Mais de dois meses depois de se reunirem e anunciarem um grande acordo em torno da execução das emendas parlamentares, a disputa entre os Três Poderes em torno da sua regulamentação só piorou e já ameaça a votação do Orçamento de 2025.
Quem faz o alerta é o próprio relator-geral do Orçamento de 2025, senador Angelo Coronel (PSD-BA): “Existe o risco do Orçamento não ser votado neste ano porque há uma insatisfação grande no Congresso por causa das emendas bloqueadas pelo Supremo. E o Orçamento só pode ser votado com um projeto que regulamente as emendas aprovado”, disse.
De acordo com ele, o bloqueio das emendas determinado pelo ministro do STF Flávio Dino, até que haja uma nova regra para execução, está afetando obras em todo o país.
“A grande maioria são emendas com obras que estavam em andamento. Já há construtoras parando de executar obras por falta de pagamento e o país virando um cemitério de obras por conta disso”, complementou.
O incômodo com a situação foi ampliado nesta semana depois que parlamentares detectaram o dedo do Palácio do Planalto e do Supremo em mais um projeto para regulamentar as emendas.Play Video
Ele foi apresentado pelo deputado Rubens Júnior (PT-MA), vice-líder do governo e um antigo aliado do ministro do STF Flávio Dino no Maranhão, de quem foi secretário de Estado das Cidades e Desenvolvimento Urbano do Maranhão durante o segundo mandato do então governador Flavio Dino entre 2019 e 2022.
O texto do deputado petista apresenta um novo regramento para as emendas parlamentares, mas uma nota técnica informal elaborada por consultores legislativos, que circula entre parlamentares e obtida pela CNN, aponta que, na prática, a proposta esvazia o poder do Congresso na execução do Orçamento:
“Atenção
O PLP 175/2024:
- Acaba com as emendas de bancada(RP02) e veda a elaboração e aprovação de qualquer emenda discricionária.
- Acaba com as prerrogativas dos Relatores Setoriais e da Comissão Mista de Orçamento no atendimento de demandas nas temáticas deles.
- Fixa um teto de R$ 11.5 bi, em um PLP que engessa todos os orçamentos, esvaziando a prerrogativa de debate, remanejamento e alterações no orçamento geral da união.
- Aumenta a prerrogativa de bloqueio, contingenciamento e remanejamento do governo federal, praticamente não será necessária autorização do congresso para alterações durante a execução.
- Acaba com as emendas de apropriação da Comissão Mista de Orçamento.
- Cria regras que inviabilizam as emendas de transferência especial (Pix) impondo as mesmas regras de uma emenda definida.
- Não atende boa parte das demandas do STF e sim pontos do Governo que não foram objeto das decisões do Supremo.

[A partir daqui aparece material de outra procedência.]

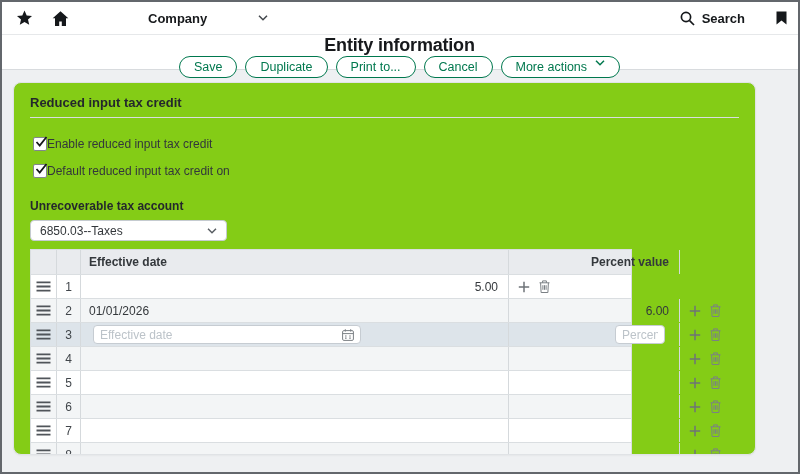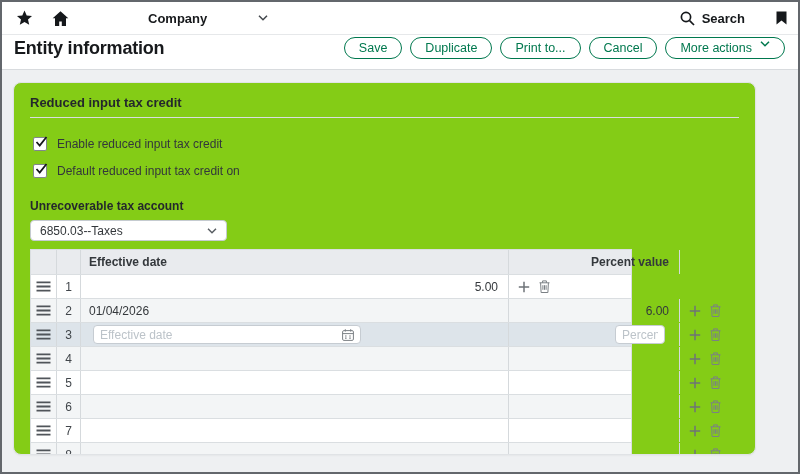"Entity information" .titlebar { flex-direction: none -> column }
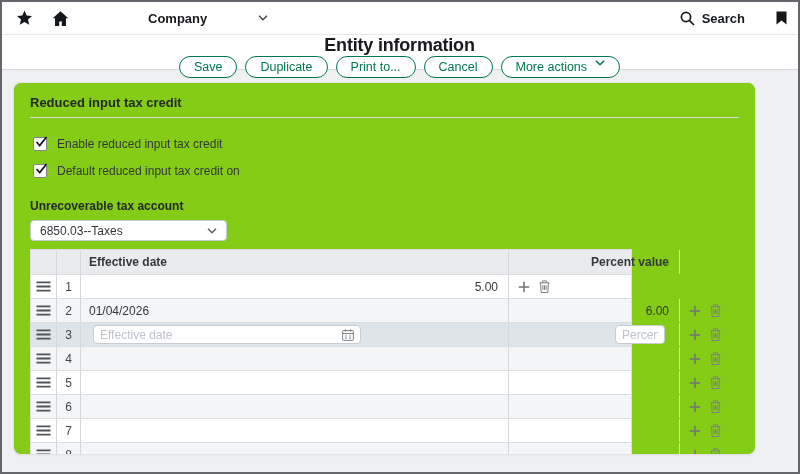"Enable reduced input tax credit" .check-row { gap: 10px -> 0 }
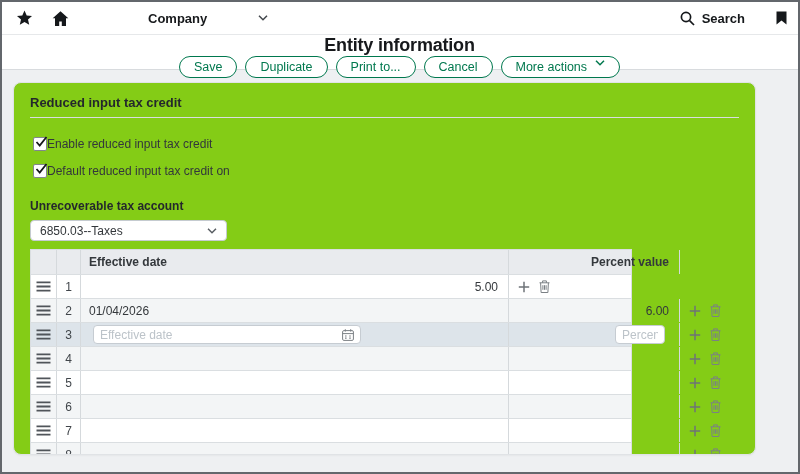"01/04/2026" div.cell { text: 01/04/2026 -> 01/01/2026 }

- Veda a destinação de emendas de bancada e comissão para defesa nacional, para atendimento das Universidades Federais e para a Agricultura.”
Procurado, o deputado autor do projeto disse à CNN: “Este projeto nasceu de um grupo de trabalho que teve a participação de membros da Casa Civil, Advocacia-Geral da União, Câmara e Senado dialogando com o Supremo. Então ele não é partidarizado e nem pró-governo. A meu ver, ele vem para destravar todas essas questões e dar transparência na tramitação das emendas parlamentares”.
Na prática, o projeto de Rubens Júnior acaba por rivalizar com outros já apresentados tratando do mesmo tema. Dois deles são iguais e foram apresentados pela deputada Adriana Ventura (Novo -SP) na Câmara e pelo senador Eduardo Girão (Novo-CE) no Senado.
O terceiro foi apresentado pelo próprio relator-geral do Orçamento, que precisa ter um novo regramento de emendas para poder incluí-lo no seu relatório e encaminhá-lo para aprovação do Congresso.
O problema é maior ainda porque sequer a Lei de Diretrizes Orçamentárias foi aprovada. Ela dá as diretrizes gerais para a execução do Orçamento.
Se o Orçamento não for aprovado neste ano, o governo só pode executar as despesas constantes do projeto de lei orçamentária que a Lei de Diretrizes Orçamentárias autorizar.
O problema é que sequer a LDO de 2025 foi aprovada também, uma vez que também aguarda um acordo em torno das emendas.
As últimas vezes em que o Orçamento não foi aprovado no ano anterior ao de sua execução refletiram momentos de intensa crise política, como no governo Dilma Rousseff. A lei orçamentária de 2015 foi aprovada em 20 de abril de 2015 e a de 2016 em 1º de setembro de 2016, quando Dilma já havia sofrido impeachment.